#### REQUIRED WORK
All lines in the records that carry the string "CoffeeShop" are to be shown.

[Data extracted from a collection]
══════════════════════════════

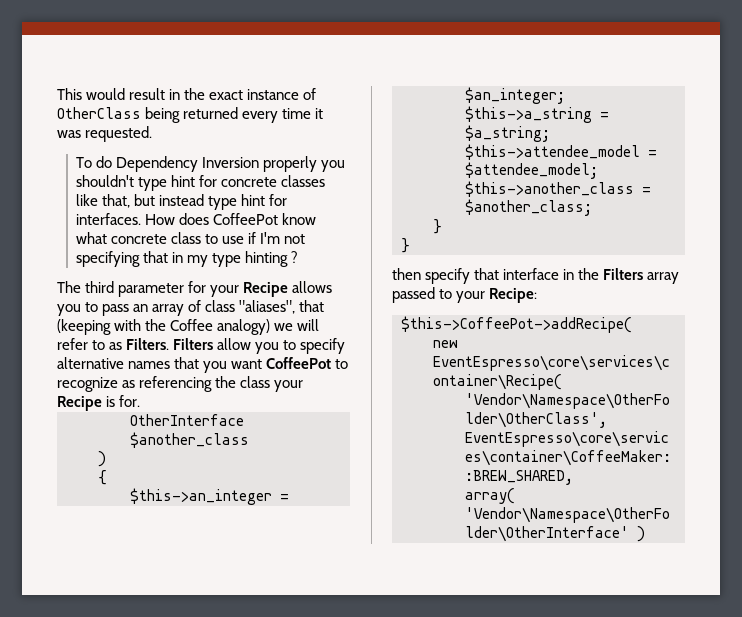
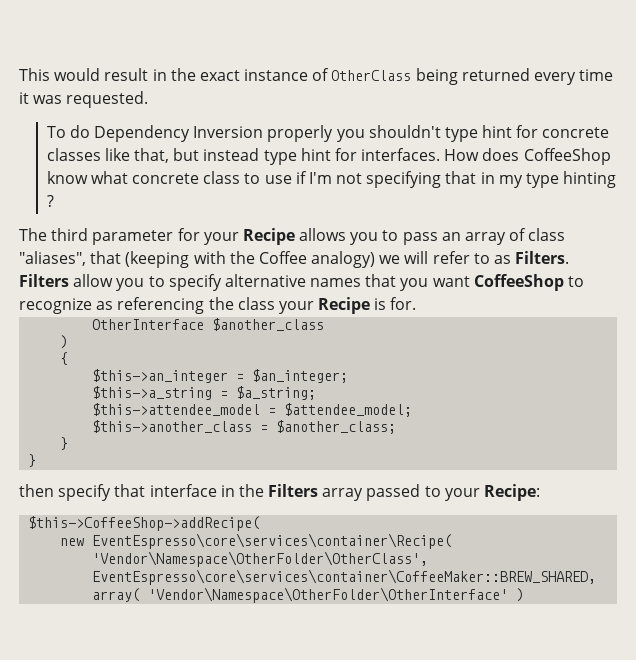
[213,213,279,225] CoffeePot -> [523,148,611,165] CoffeeShop
[266,357,332,369] CoffeePot -> [473,274,564,291] CoffeeShop
[401,316,632,333] $this->CoffeePot->addRecipe( -> [28,516,261,531] $this->CoffeeShop->addRecipe(

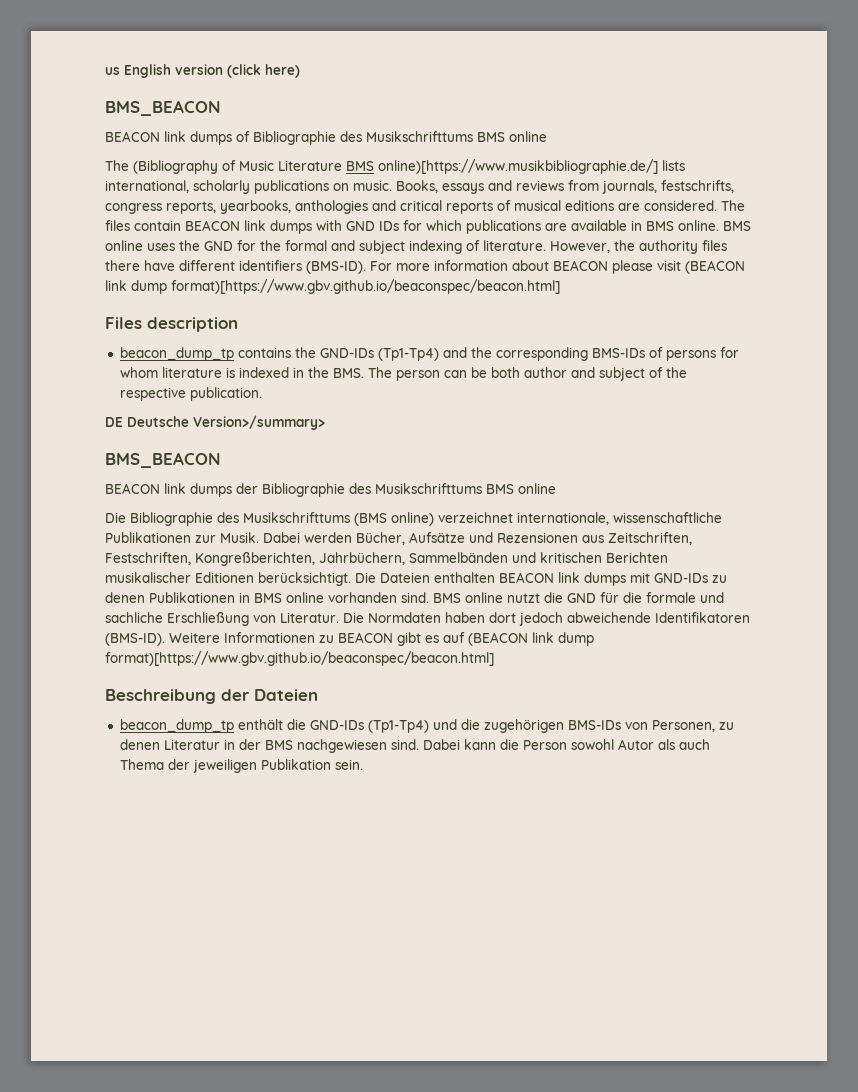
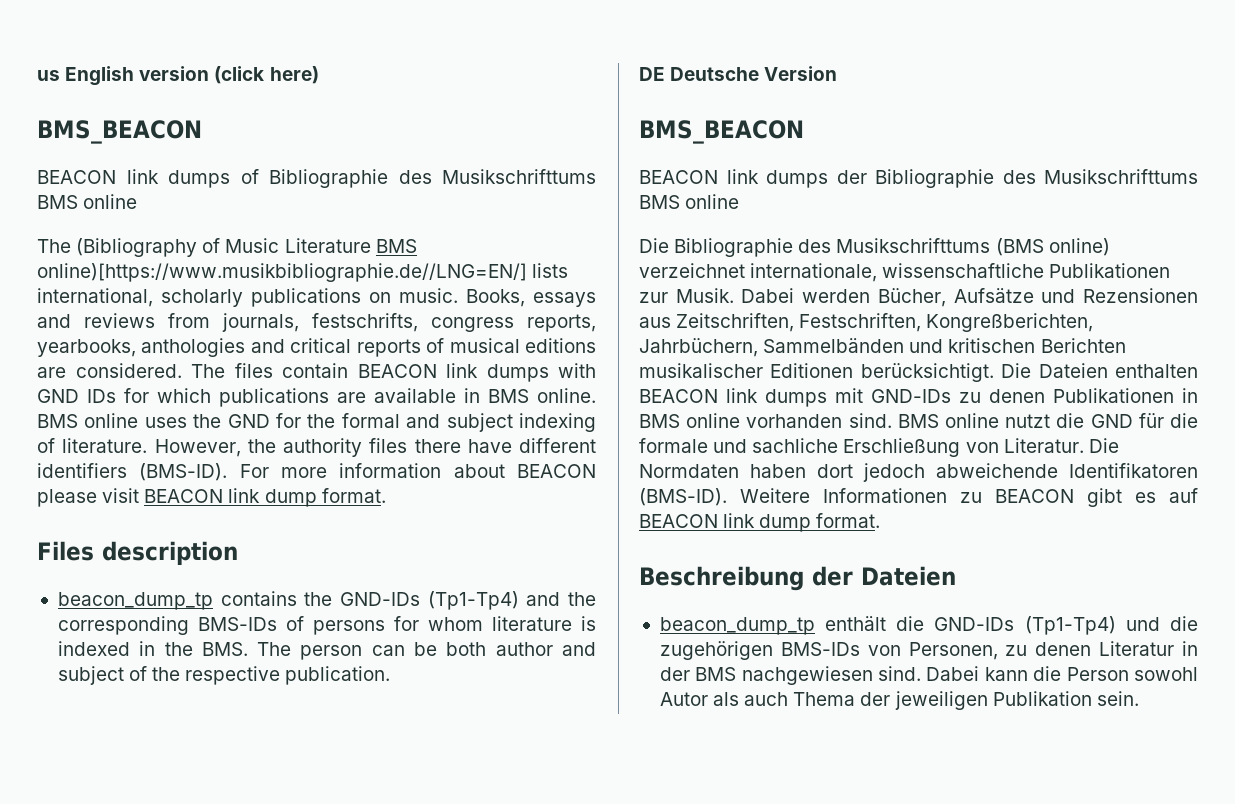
[378,159,658,174] online)[https://www.musikbibliographie.de/] -> [37,263,527,282] online)[https://www.musikbibliographie.de//LNG=EN/]
[685,260,745,274] [105,279,560,294] (BEACON link dump format)[https://www.gbv.github.io/beaconspec/beacon.html] -> [144,488,386,507] BEACON link dump format.
[193,415,325,430] Version>/summary> -> [764,66,838,81] Version
[468,632,594,646] [105,651,494,666] (BEACON link dump format)[https://www.gbv.github.io/beaconspec/beacon.html] -> [639,513,881,532] BEACON link dump format.

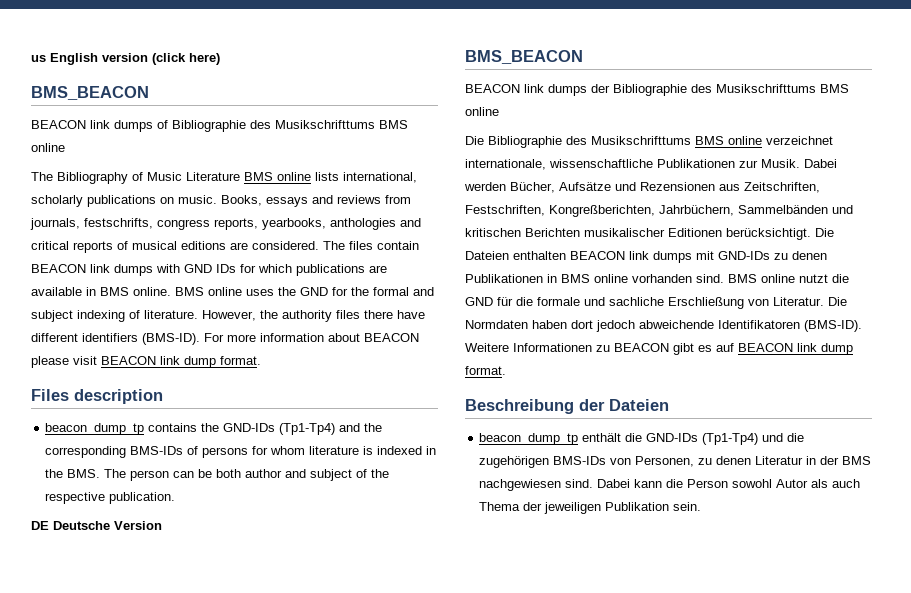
[76,238,198,257] (Bibliography -> [57,172,128,184] Bibliography
[37,263,527,282] online)[https://www.musikbibliographie.de//LNG=EN/] -> [277,172,311,181] online
[995,238,1110,256] (BMS online) -> [695,136,762,145] BMS online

══════════════════════════════

#### ANSWER TO THE EXERCISE
[213,213,279,225] CoffeePot -> [523,148,611,165] CoffeeShop
[266,357,332,369] CoffeePot -> [473,274,564,291] CoffeeShop
[401,316,632,333] $this->CoffeePot->addRecipe( -> [28,516,261,531] $this->CoffeeShop->addRecipe(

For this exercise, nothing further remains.